How to check the lengh of queue for each replica of deployment

RetroCymber · October 26, 2023, 3:52pm

How severe does this issue affect your experience of using Ray?

High: It blocks me to complete my task.

Hey, I am trying to create an application with Ray Serve and FastAPI that can serve a model with a few replicas to handle requests concurrently. The feature I am trying to implement is to response quickly with 503 http error when the queue of each replica of the deployment is full. Below I included minimal source code of the application where I have deployment with only one replica and max_concurrent_queries set to 1.

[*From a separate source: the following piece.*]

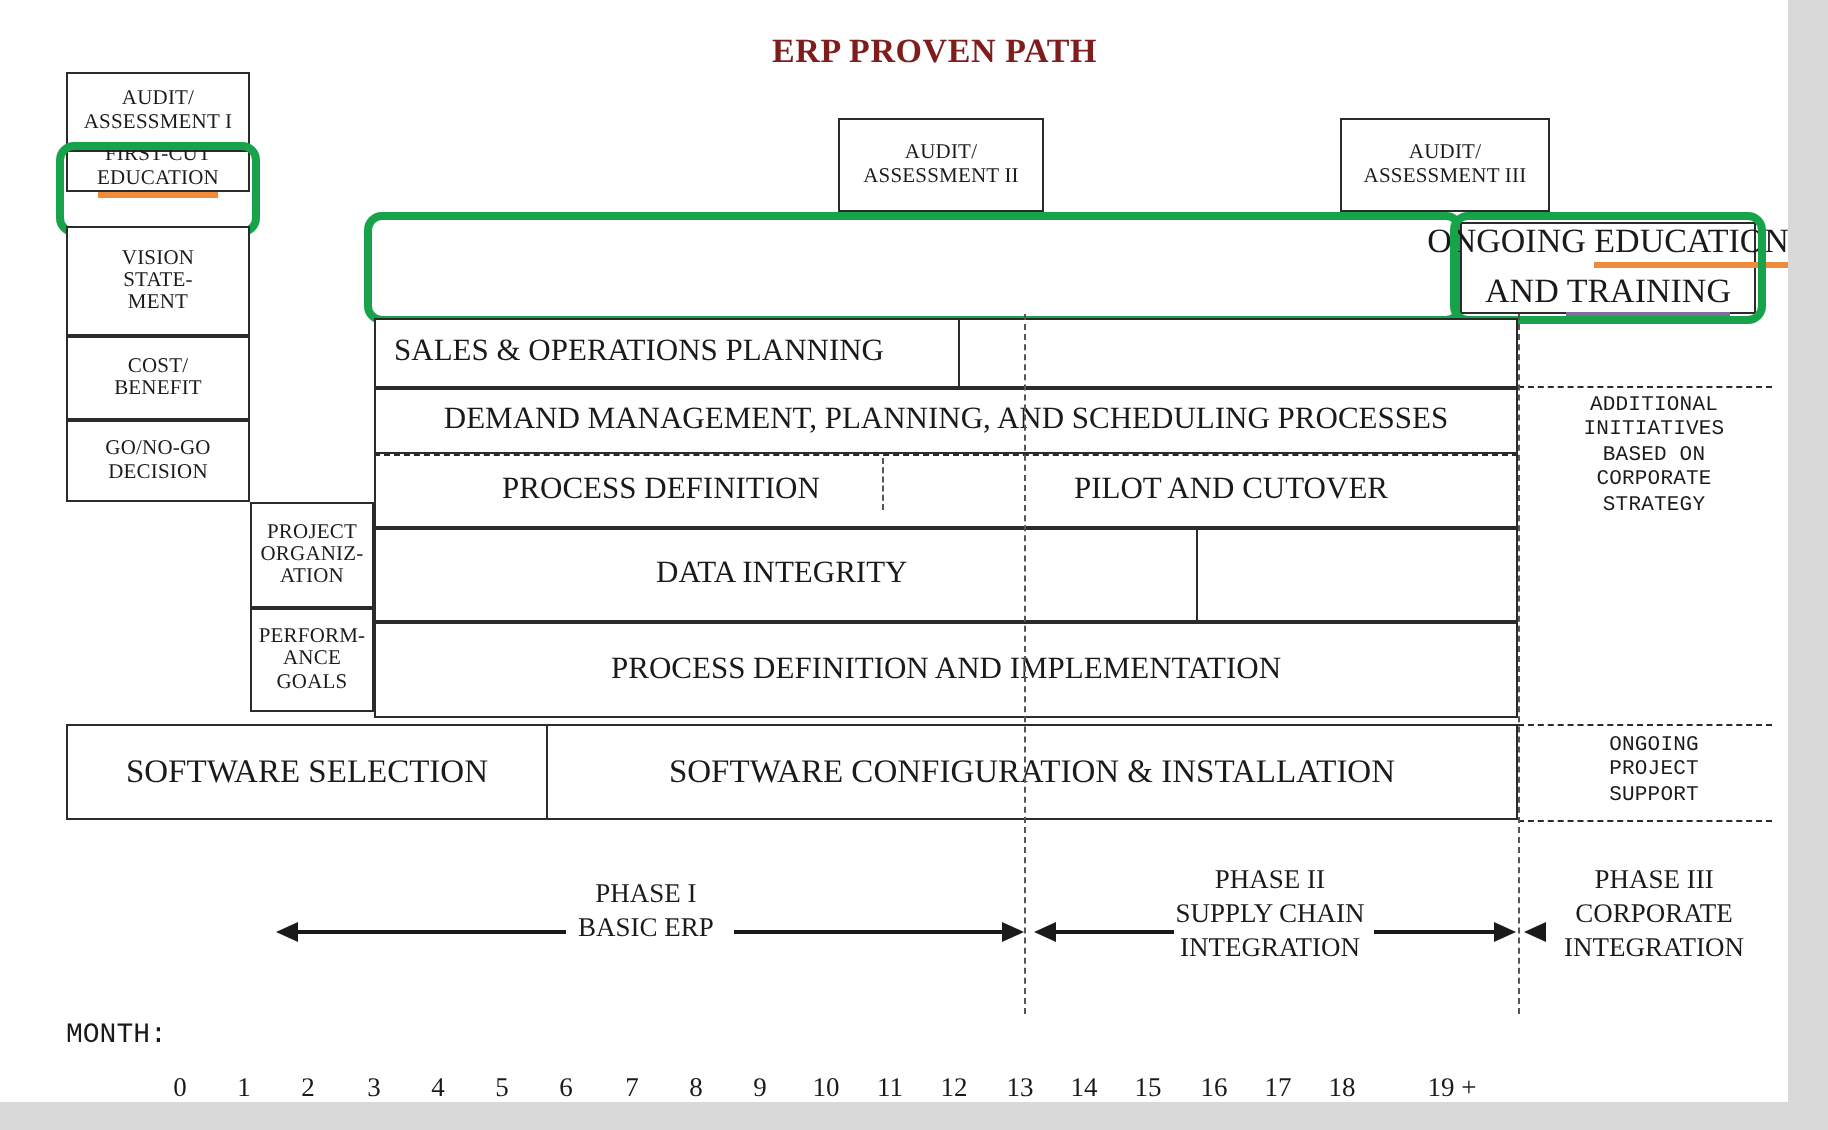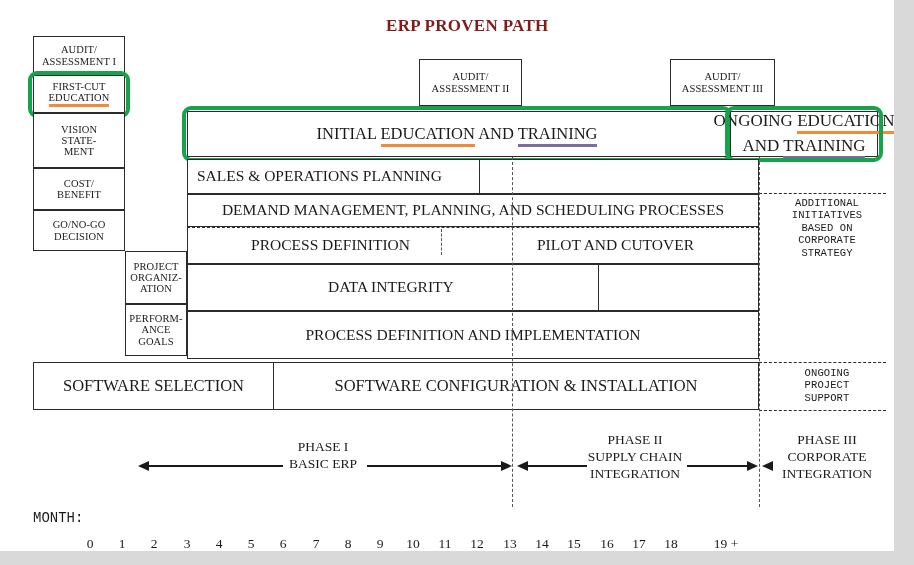"FIRST-CUT" div.bx { height: 38px -> 21px }
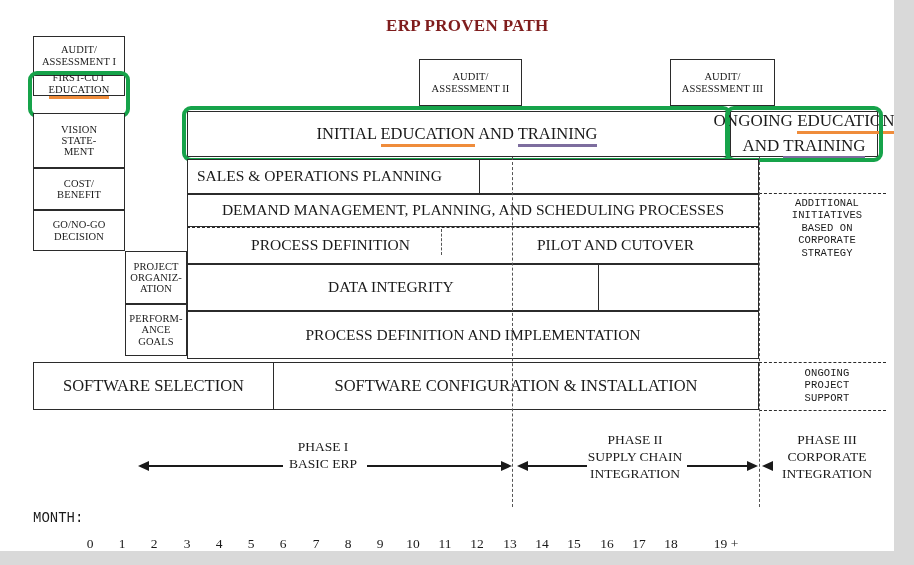"INITIAL EDUCATION AND TRAINING" div.bx { html: <div> <div> <span>INITIAL </span><span>EDUCATION</span><span> AND </span><span>TRAINING</span> </div> </div> -> none }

Currently, if I send 5 API queries in less than one second, it looks like all of them are queued and processed one by one. I would like to achieve HTTPException(status_code=503, detail="Try later.") response for four last queries since the first query is processed for 10 seconds by only existing replica and there is a limit for concurrent queries set to 1.

Is there a way to check the length of queue for each replica?

import time
from fastapi import FastAPI, HTTPException
from ray import serve

app = FastAPI()

@serve.deployment(
    name="Translate_A2B",
    num_replicas=1,
    ray_actor_options={
        "num_cpus": 1.0,
        "num_gpus": 1.0,
    },
    max_concurrent_queries=1,
)
class Translate_A2B:

    def __init__(self):
        self.mock_text = "Mock translation"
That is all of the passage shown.